Problem requirements
A word-for-word copy of the listing is required, and it must contain no pictures.
************
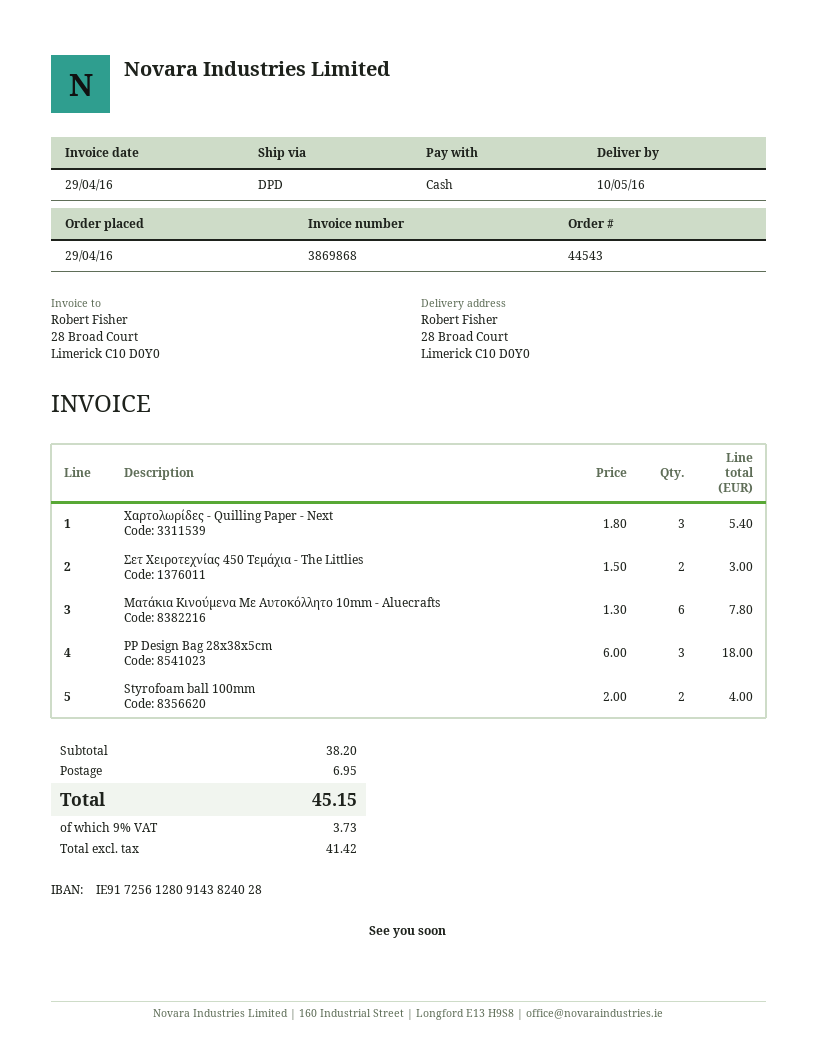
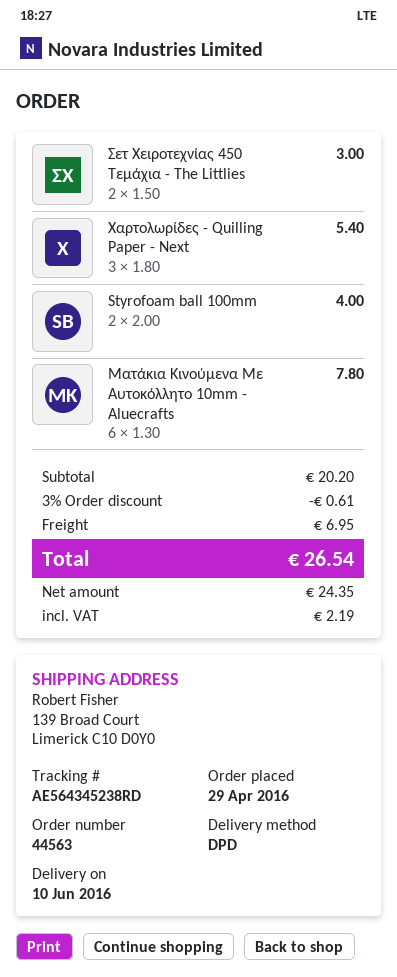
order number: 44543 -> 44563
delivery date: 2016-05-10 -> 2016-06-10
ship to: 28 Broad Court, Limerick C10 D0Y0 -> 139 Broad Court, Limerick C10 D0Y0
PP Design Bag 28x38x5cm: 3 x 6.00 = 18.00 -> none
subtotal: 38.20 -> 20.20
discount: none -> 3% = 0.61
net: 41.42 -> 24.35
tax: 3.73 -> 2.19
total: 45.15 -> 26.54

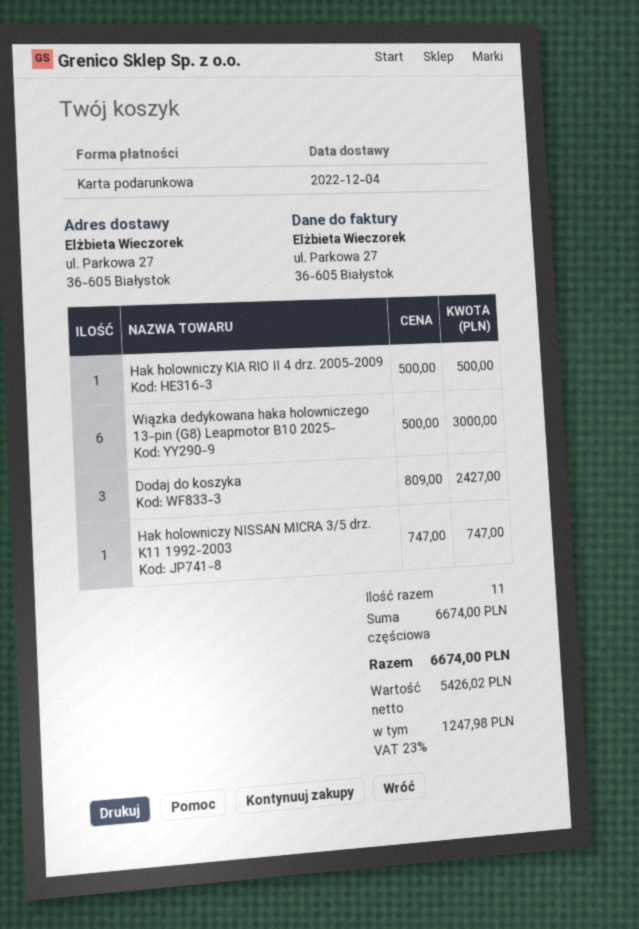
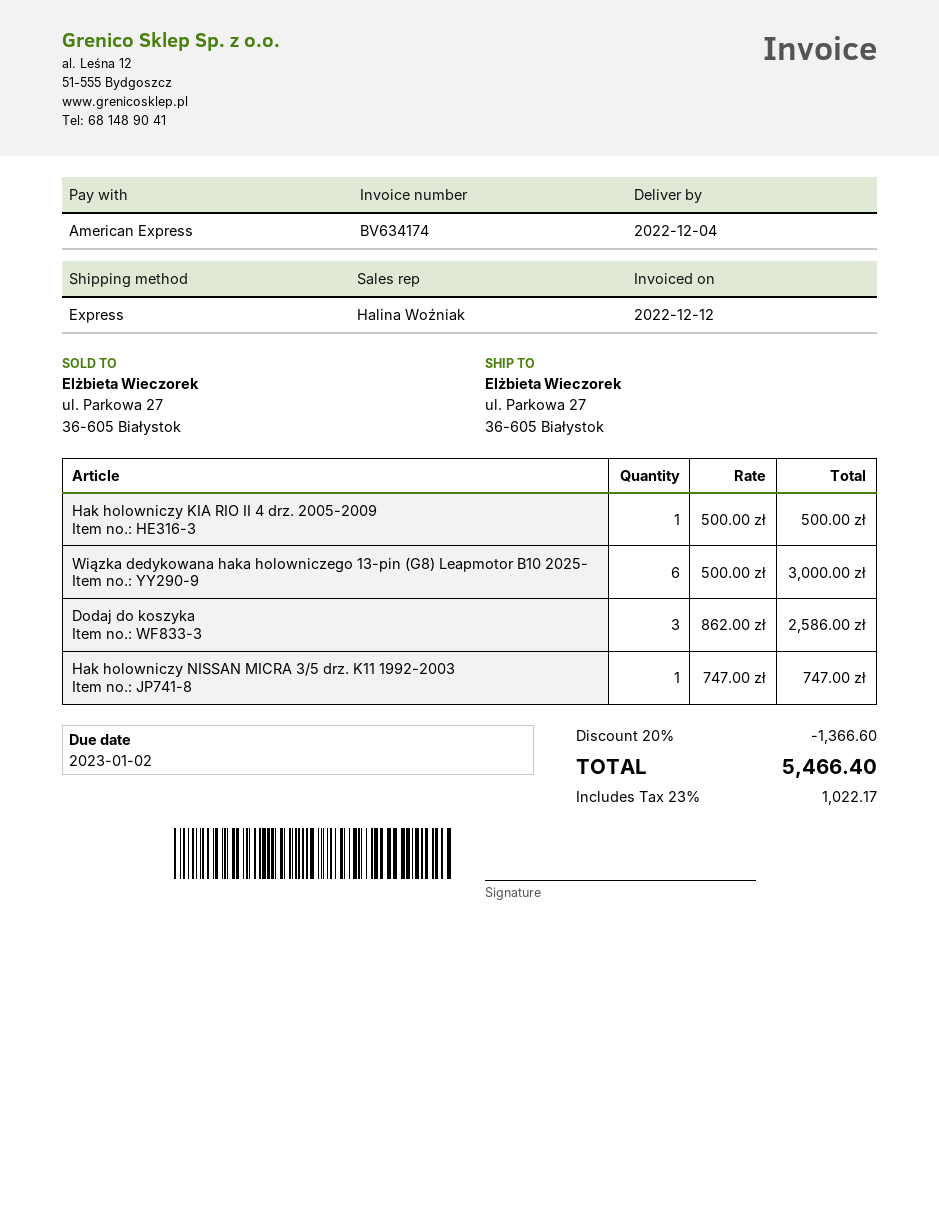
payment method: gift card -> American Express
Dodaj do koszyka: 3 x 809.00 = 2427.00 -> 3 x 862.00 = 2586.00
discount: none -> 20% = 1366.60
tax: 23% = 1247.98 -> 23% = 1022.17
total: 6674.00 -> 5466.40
************
Task response
order number: 44543 -> 44563
delivery date: 2016-05-10 -> 2016-06-10
ship to: 28 Broad Court, Limerick C10 D0Y0 -> 139 Broad Court, Limerick C10 D0Y0
PP Design Bag 28x38x5cm: 3 x 6.00 = 18.00 -> none
subtotal: 38.20 -> 20.20
discount: none -> 3% = 0.61
net: 41.42 -> 24.35
tax: 3.73 -> 2.19
total: 45.15 -> 26.54

payment method: gift card -> American Express
Dodaj do koszyka: 3 x 809.00 = 2427.00 -> 3 x 862.00 = 2586.00
discount: none -> 20% = 1366.60
tax: 23% = 1247.98 -> 23% = 1022.17
total: 6674.00 -> 5466.40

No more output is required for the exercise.